Google has just begun supporting Unicode 5.1, less than one month after it was released. It's now available in search, so people speaking languages such as Malayalam can now search for words containing the new characters in Unicode 5.1.
Web pages can use a variety of different character encodings, like ASCII, Latin-1, or Windows 1252, or Unicode. Most encodings can only represent a few languages, but Unicode will handle anything from Chinese to French to Arabic. We have long used Unicode as the internal format for all the text we search: any other encoding is first converted to Unicode for processing. So we regularly update to each new version of Unicode (and relevant related standards like CLDR and BCP 47) to make sure we are current. Thus Unicode plays a key role in our mission.
Uptick in native Unicode webpages
Just last December there was an interesting milestone on the web. For the first time, we found that Unicode was the most frequent encoding found on web pages, overtaking both ASCII and Western European encodings—and by coincidence, within 10 days of one another. What's more impressive than simply overtaking them is the speed with which this happened; take a look at the blue line in this graph.

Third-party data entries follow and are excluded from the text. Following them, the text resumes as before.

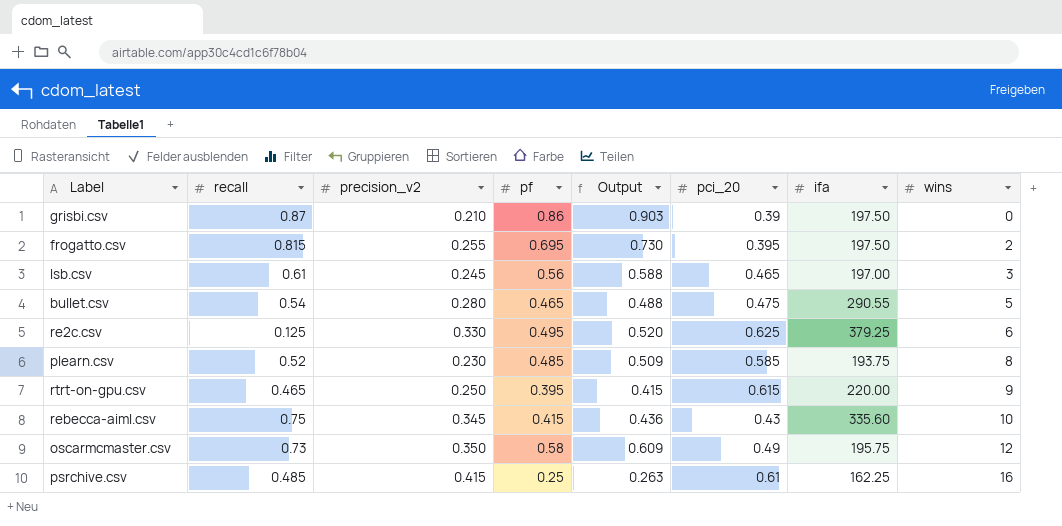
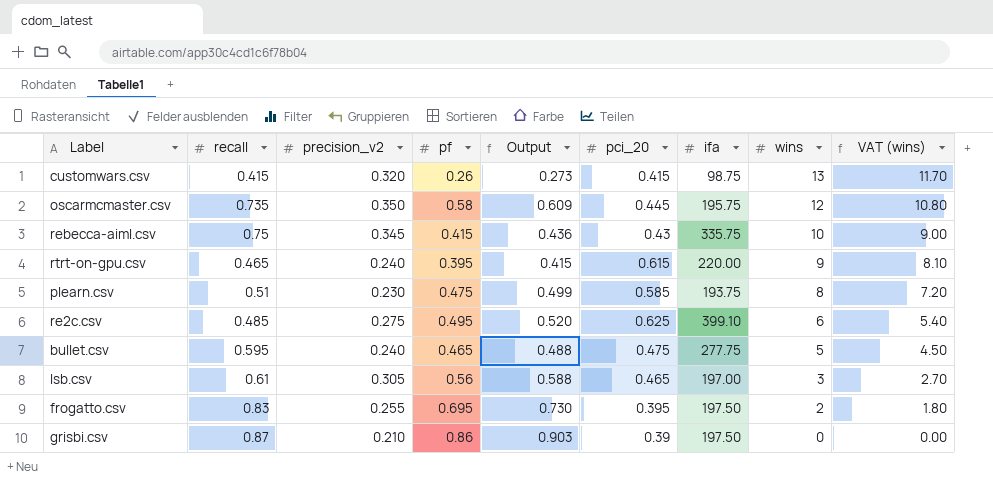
row order: wins ascending -> wins descending
column VAT (wins) | formula: none -> [wins] * 0.9
row psrchive.csv: 0.485 | 0.415 | 0.25 | 0.263 | 0.61 | 162.25 | 16 -> none
row customwars.csv: none -> 0.415 | 0.320 | 0.26 | 0.273 | 0.415 | 98.75 | 13 | 11.70
oscarmcmaster.csv | recall: 0.73 -> 0.735
oscarmcmaster.csv | pci_20: 0.49 -> 0.445
rebecca-aiml.csv | ifa: 335.60 -> 335.75
rtrt-on-gpu.csv | precision_v2: 0.250 -> 0.240
plearn.csv | recall: 0.52 -> 0.51
plearn.csv | pf: 0.485 -> 0.475
plearn.csv | Output: 0.509 -> 0.499
re2c.csv | recall: 0.125 -> 0.485
re2c.csv | precision_v2: 0.330 -> 0.275
re2c.csv | ifa: 379.25 -> 399.10
bullet.csv | recall: 0.54 -> 0.595
bullet.csv | precision_v2: 0.280 -> 0.240
bullet.csv | ifa: 290.55 -> 277.75
lsb.csv | precision_v2: 0.245 -> 0.305
frogatto.csv | recall: 0.815 -> 0.83

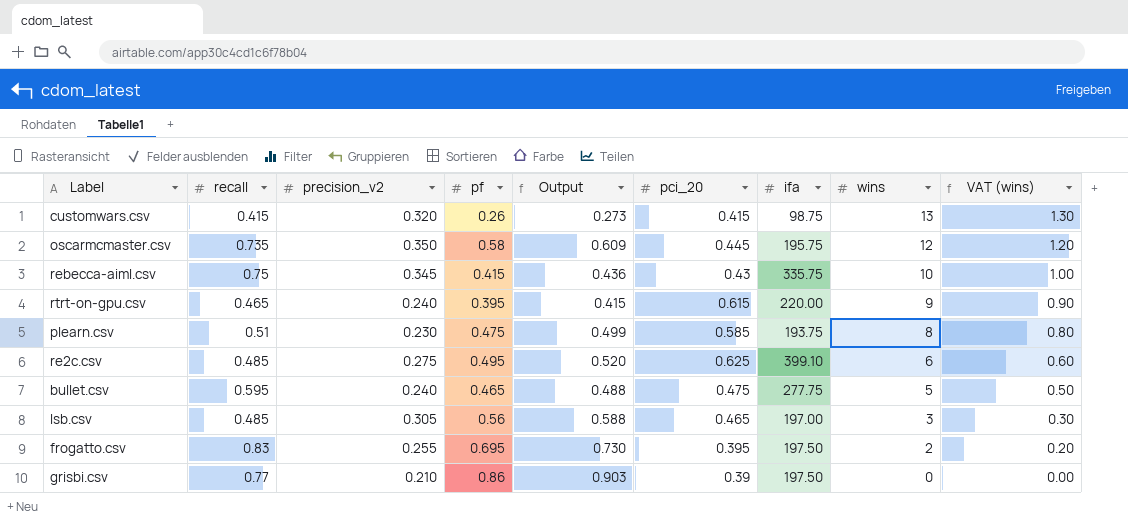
column VAT (wins) | formula: [wins] * 0.9 -> [wins] * 0.1
lsb.csv | recall: 0.61 -> 0.485
grisbi.csv | recall: 0.87 -> 0.77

You can see a long-term decline in pages encoded in ASCII (unaccented letters A through Z). More recently, there's been a significant drop in the use of encodings covering only Western European letters (ASCII and a few accented letters like Ä, Ç, and Ø). We're seeing similar declines in other language-specific encodings. Unicode, on the other hand, is showing a sharp increase in usage.
This is based on our indexing of web pages, and thus may vary somewhat from what other search engines find. However, the trends are pretty clear, and the continued rise in use of Unicode makes it even easier to do the processing for the many languages that we cover.